The education tax credit program is about privatization, not poor kids
First, the education tax credit program is all about privatization of our local public schools, not about poor kids. Seen as an effort to help poor kids, it would not be good public policy.
It’s already in trouble
Second, because of the lack of oversight and business support, the program has fallen on its face right out of the starting gate. There’s no need to wait to see that it has failed.
Unaccredited Creationist schools will have access
And finally, the lack of school accountability means that unaccredited Creationist schools would have full access to tuition subsidies funded by public money, New Hampshire tax credits. This is not a desirable public policy outcome.
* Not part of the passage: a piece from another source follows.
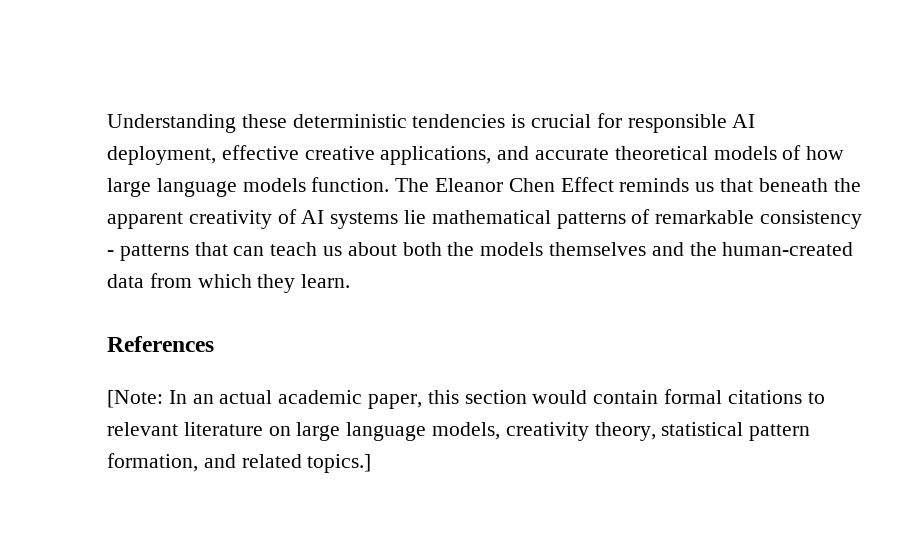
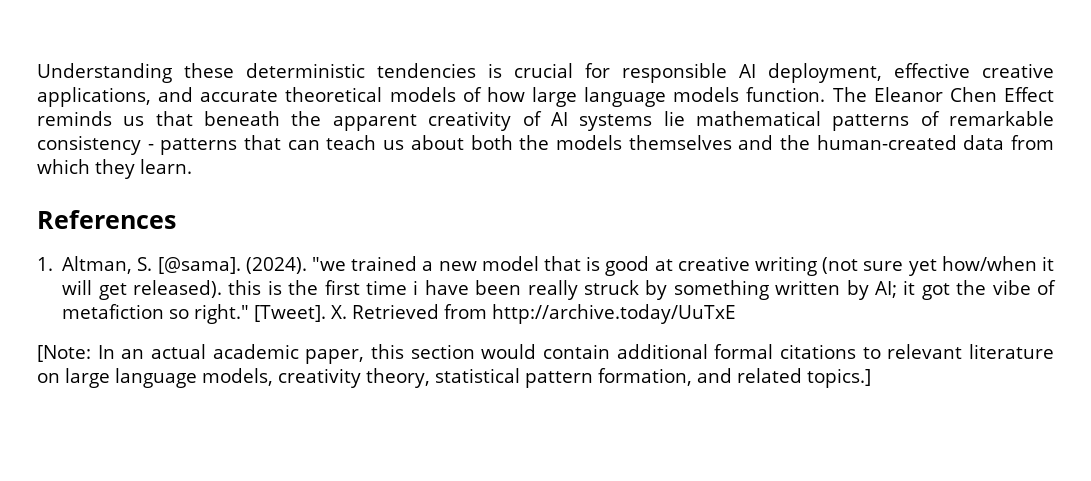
+ 1. Altman, S. [@sama]. (2024). "we trained a new model that is good at creative writing (not sure yet how/when it will get released). this is the first time i have been really struck by something written by AI; it got the vibe of metafiction so right." [Tweet]. X. Retrieved from http://archive.today/UuTxE
- [Note: In an actual academic paper, this section would contain formal citations to relevant literature on large language models, creativity theory, statistical pattern formation, and related topics.]
+ [Note: In an actual academic paper, this section would contain additional formal citations to relevant literature on large language models, creativity theory, statistical pattern formation, and related topics.]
Privatization, not poor kids
There can be no doubt that the tax credit program is all about privatization. The legislation said it (“maximum freedom…without governmental control,” the bill says). The prime sponsor said it, “Get government, state and federal, out of education.” Our one scholarship organization says it – “end government involvement in education,” they say. And the godfather of the movement, Milton Friedman said it in his paper: “Public schools: make them private.”
In fact, legislators received a red book called “The ABCs of school choice” from the Friedman foundation: It says the goal is “to make [school choice] available to all families nationwide.” In other words, disinvest in public education and send the money to private schools where the marketplace can do its work. The report’s advice for New Hampshire and every other state is to make scholarships for the full cost of a public education available to every student. You’ve already heard those proposals this year in the House this year.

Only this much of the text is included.